*Exercise directions*.
Copy out the lines beginning at the one with "html: <h1><span>反编译中内嵌数学库函数恢复技术研究</span><span>①</span></h1> ->" and ending at the last line of the data, both included; pictures stay out.

Data records:
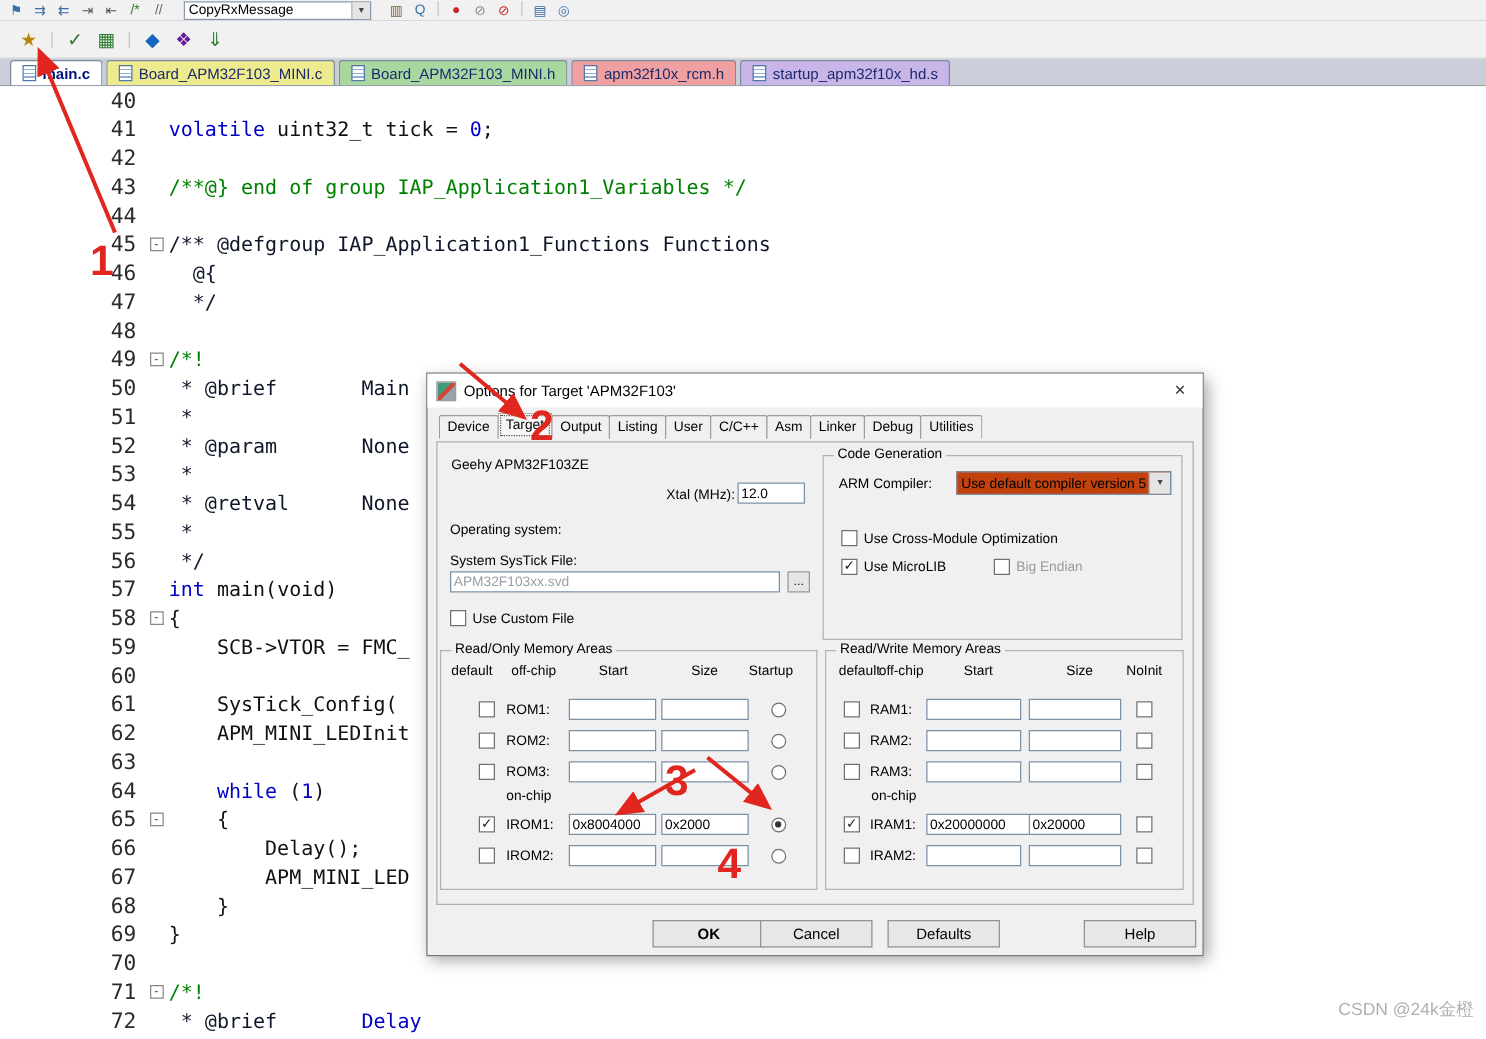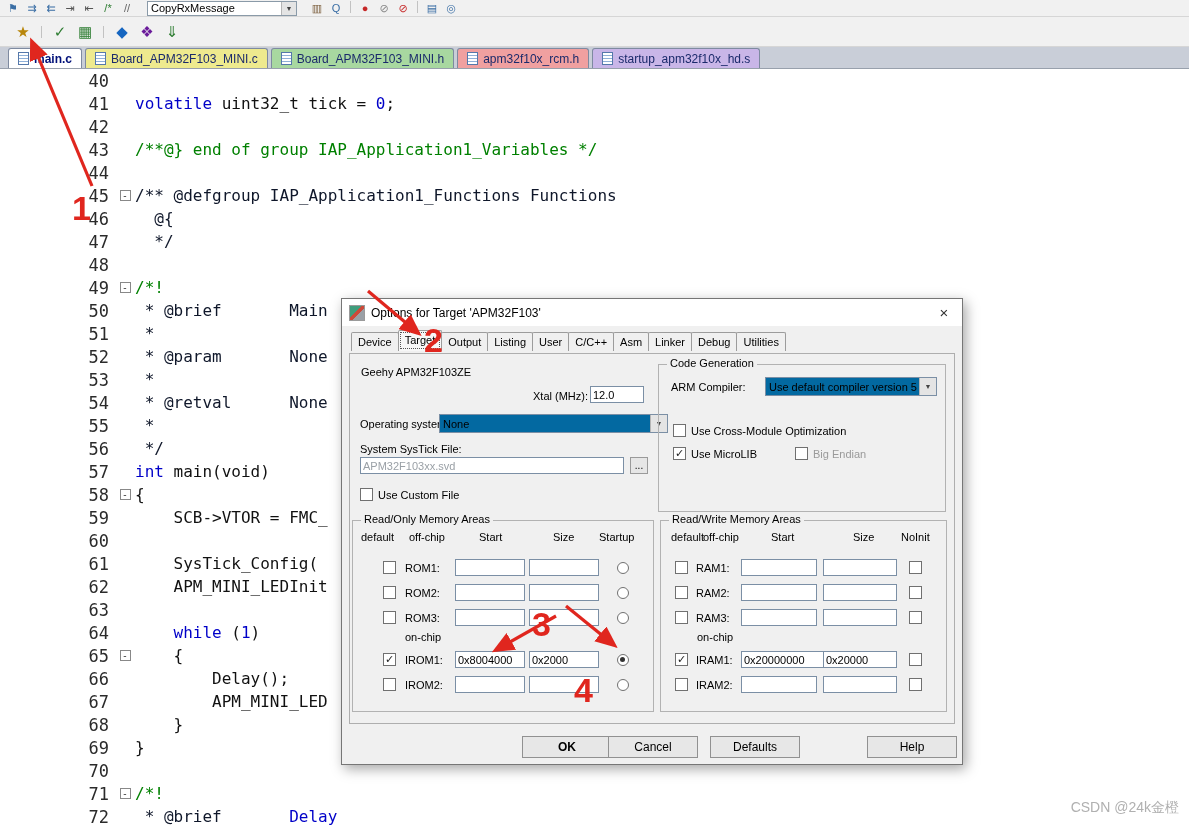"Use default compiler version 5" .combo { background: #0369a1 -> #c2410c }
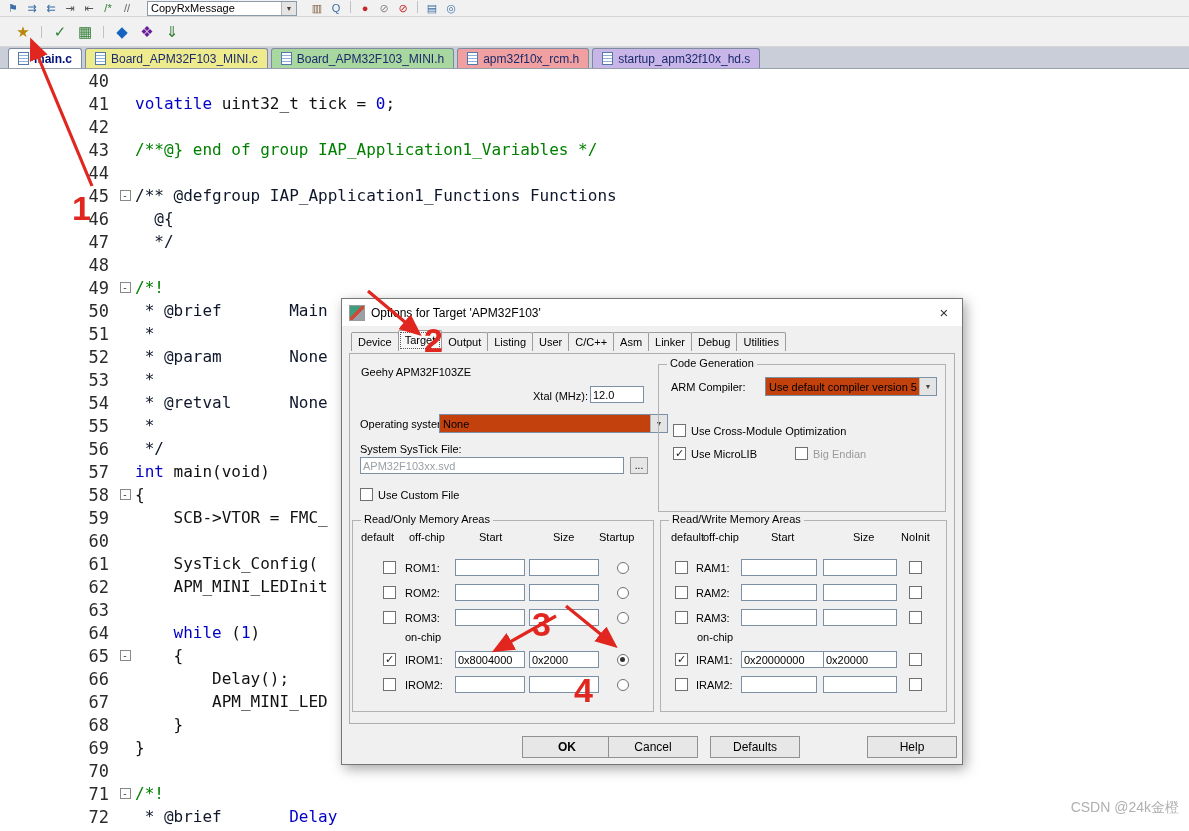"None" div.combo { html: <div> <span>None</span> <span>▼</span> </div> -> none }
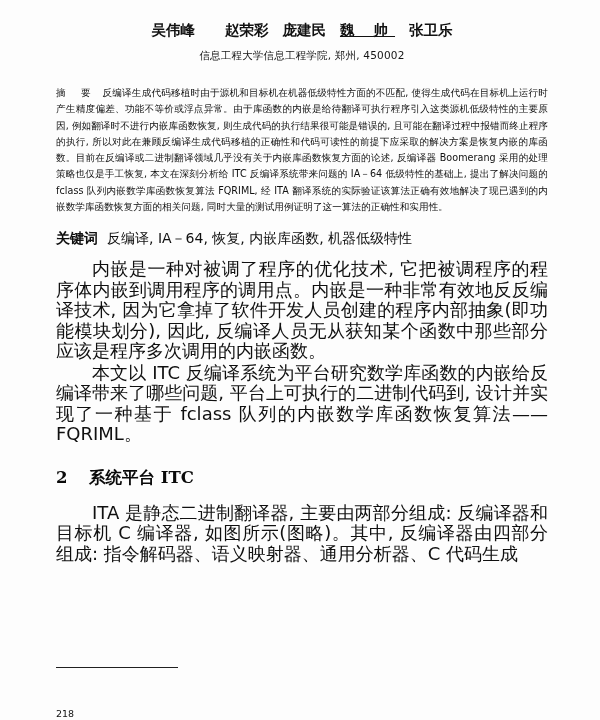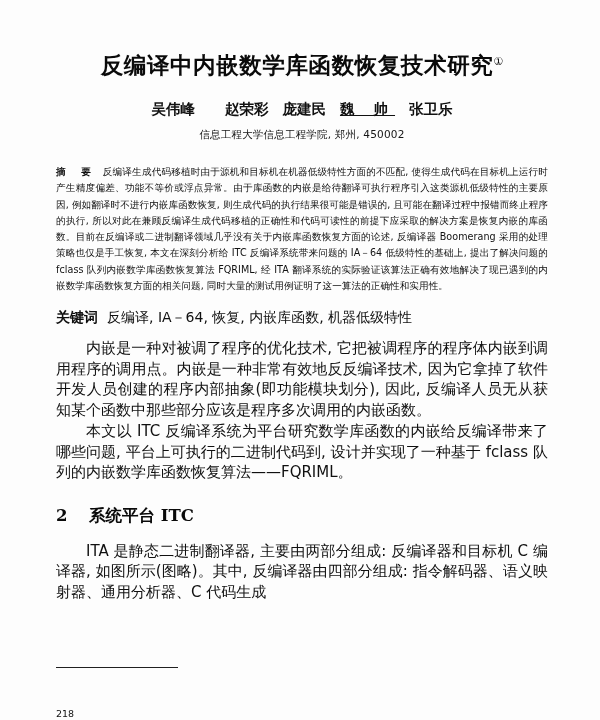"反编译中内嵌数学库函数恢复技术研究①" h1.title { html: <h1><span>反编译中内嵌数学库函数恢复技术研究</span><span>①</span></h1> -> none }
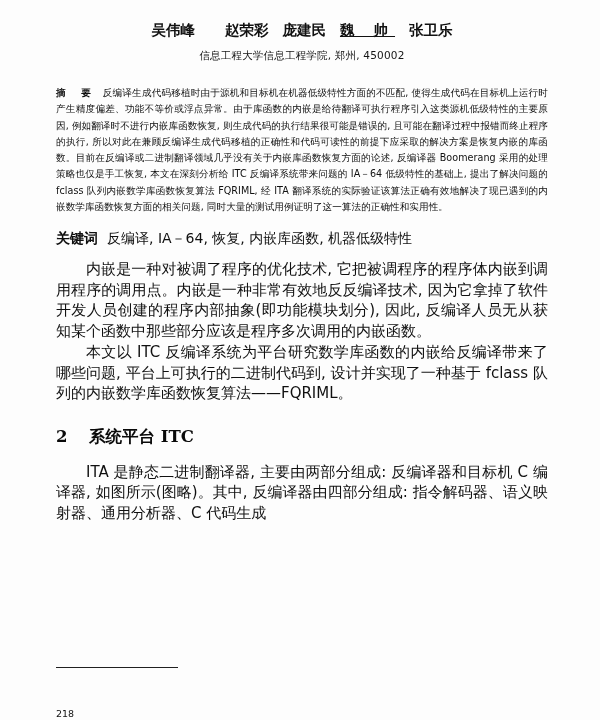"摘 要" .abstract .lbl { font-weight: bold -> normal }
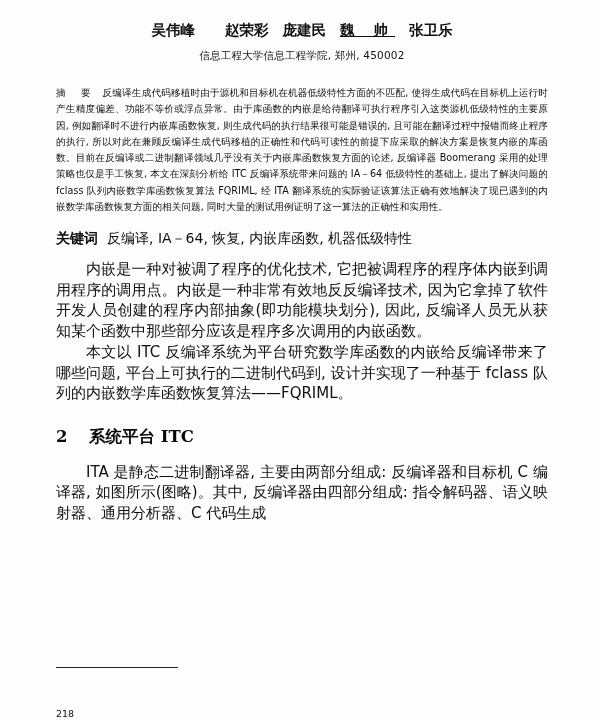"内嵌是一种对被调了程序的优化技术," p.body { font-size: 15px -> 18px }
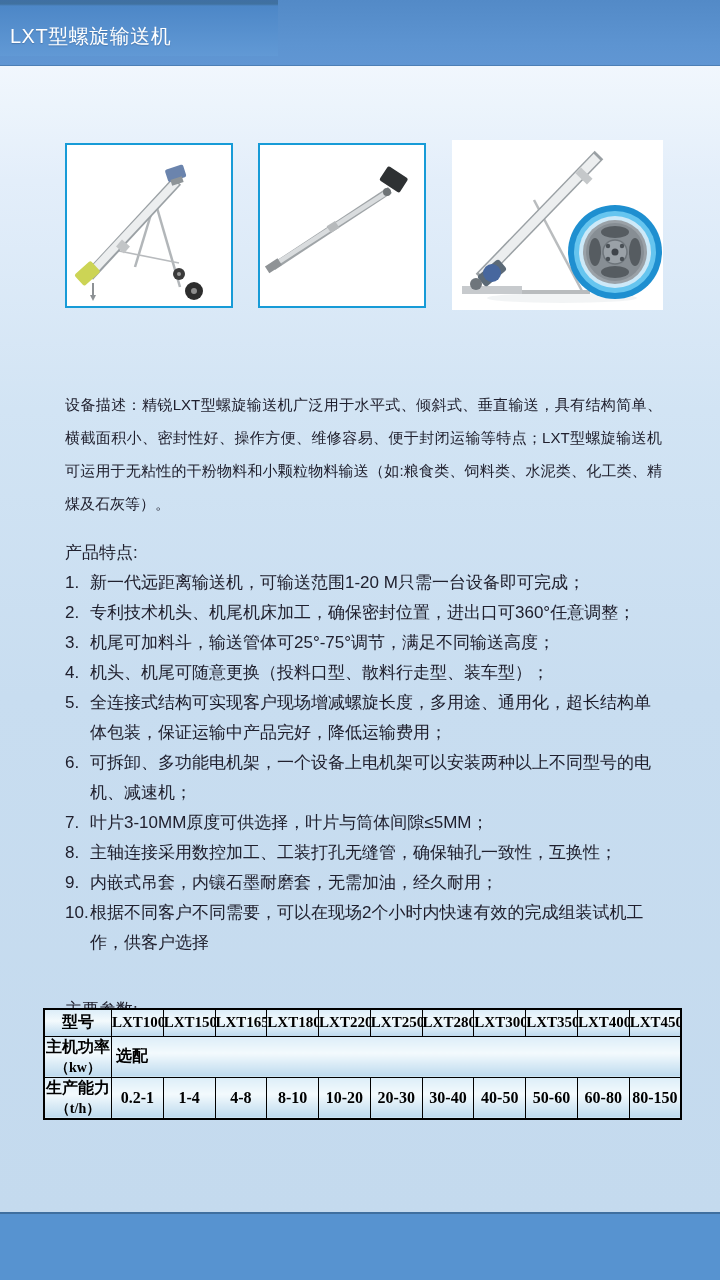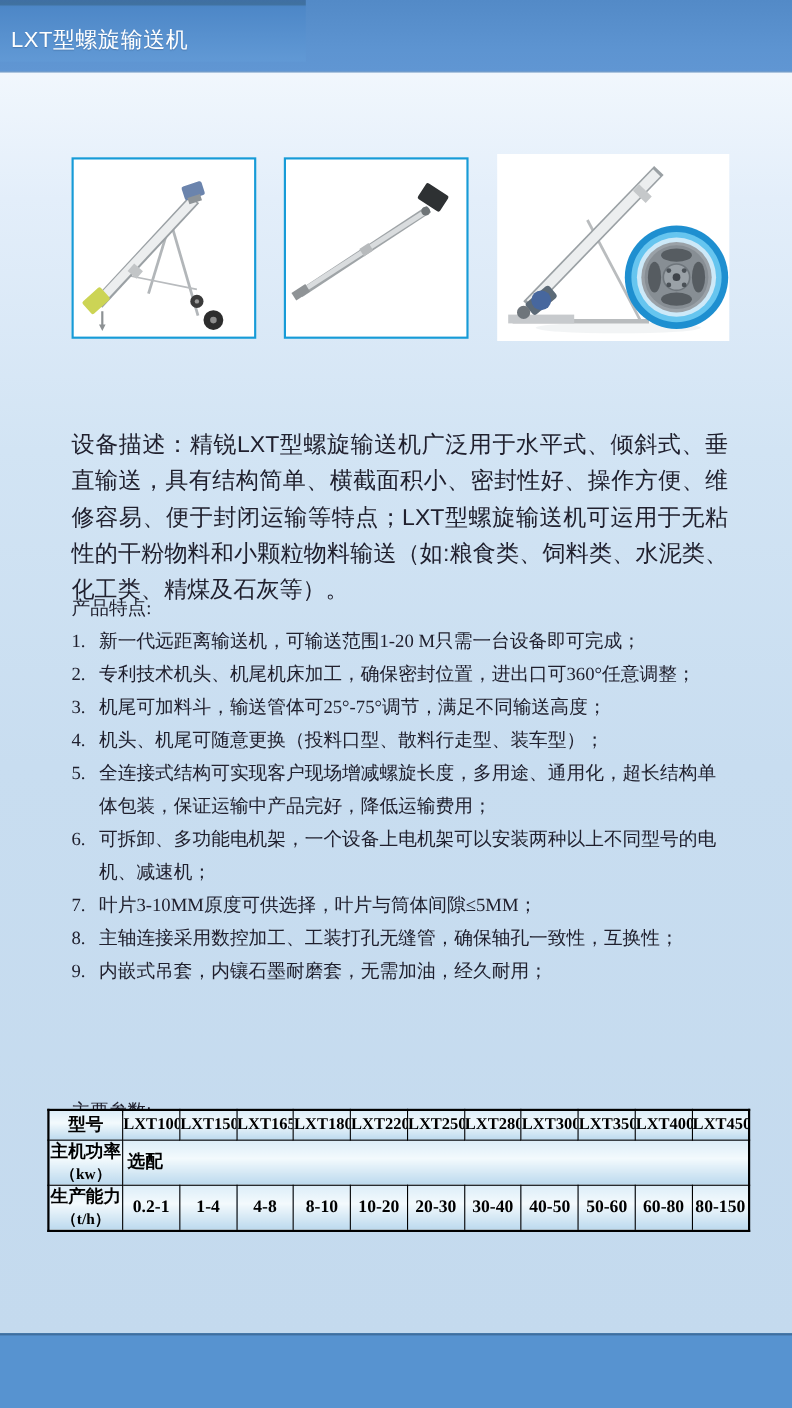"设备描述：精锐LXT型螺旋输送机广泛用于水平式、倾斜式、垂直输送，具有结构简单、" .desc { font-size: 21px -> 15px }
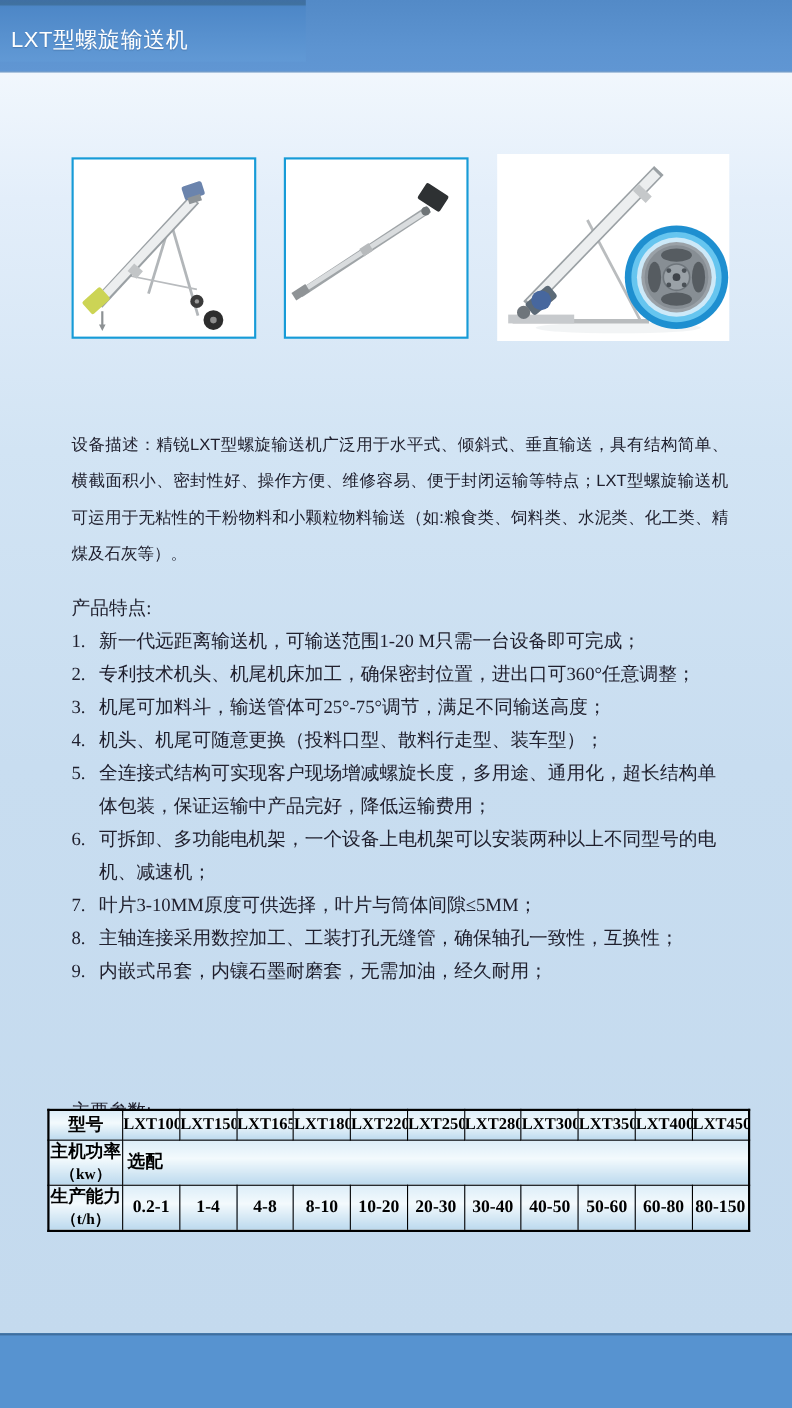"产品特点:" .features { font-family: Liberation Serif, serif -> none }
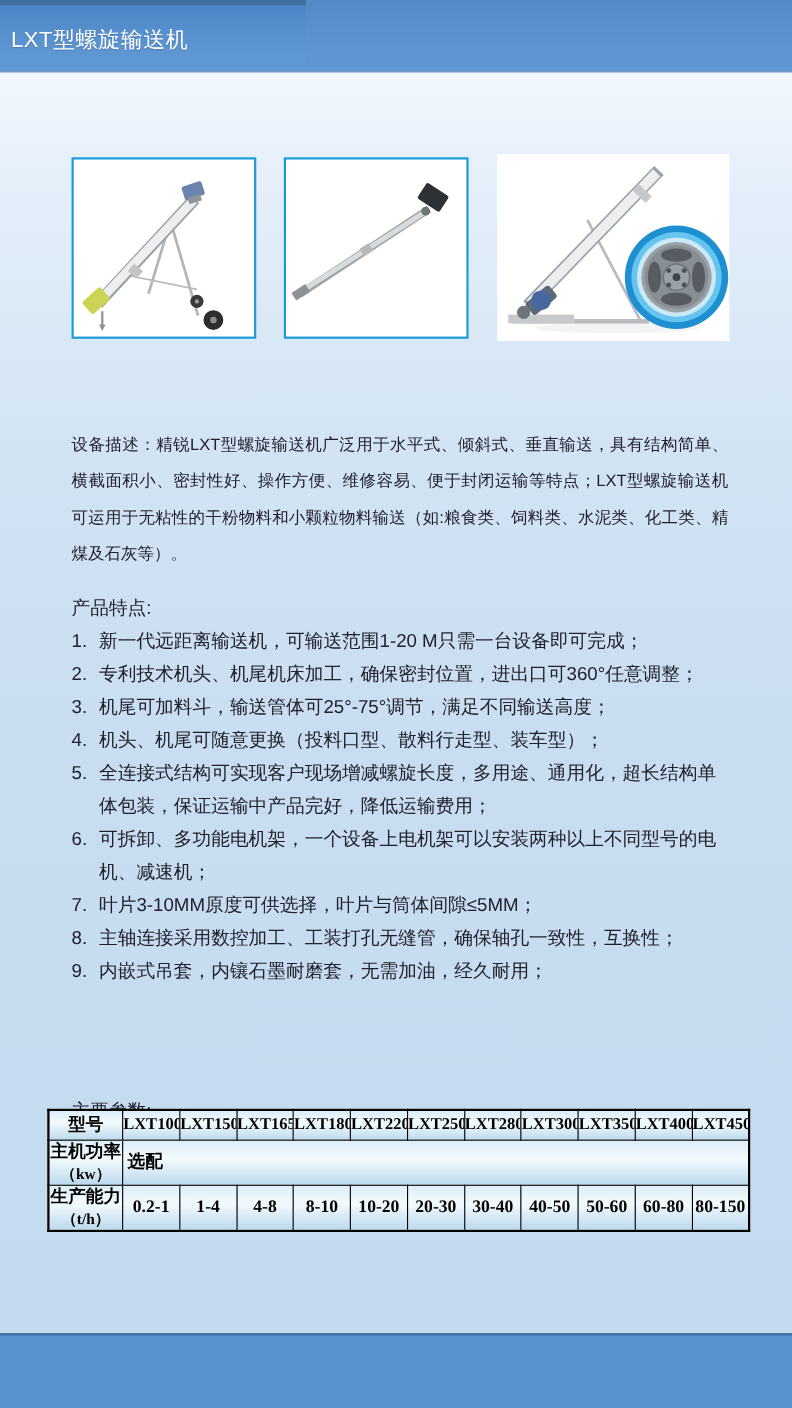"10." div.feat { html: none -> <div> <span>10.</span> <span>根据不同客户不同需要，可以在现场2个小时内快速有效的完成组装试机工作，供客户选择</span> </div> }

*Answer box*.
"反编译中内嵌数学库函数恢复技术研究①" h1.title { html: <h1><span>反编译中内嵌数学库函数恢复技术研究</span><span>①</span></h1> -> none }
"摘 要" .abstract .lbl { font-weight: bold -> normal }
"内嵌是一种对被调了程序的优化技术," p.body { font-size: 15px -> 18px }
"设备描述：精锐LXT型螺旋输送机广泛用于水平式、倾斜式、垂直输送，具有结构简单、" .desc { font-size: 21px -> 15px }
"产品特点:" .features { font-family: Liberation Serif, serif -> none }
"10." div.feat { html: none -> <div> <span>10.</span> <span>根据不同客户不同需要，可以在现场2个小时内快速有效的完成组装试机工作，供客户选择</span> </div> }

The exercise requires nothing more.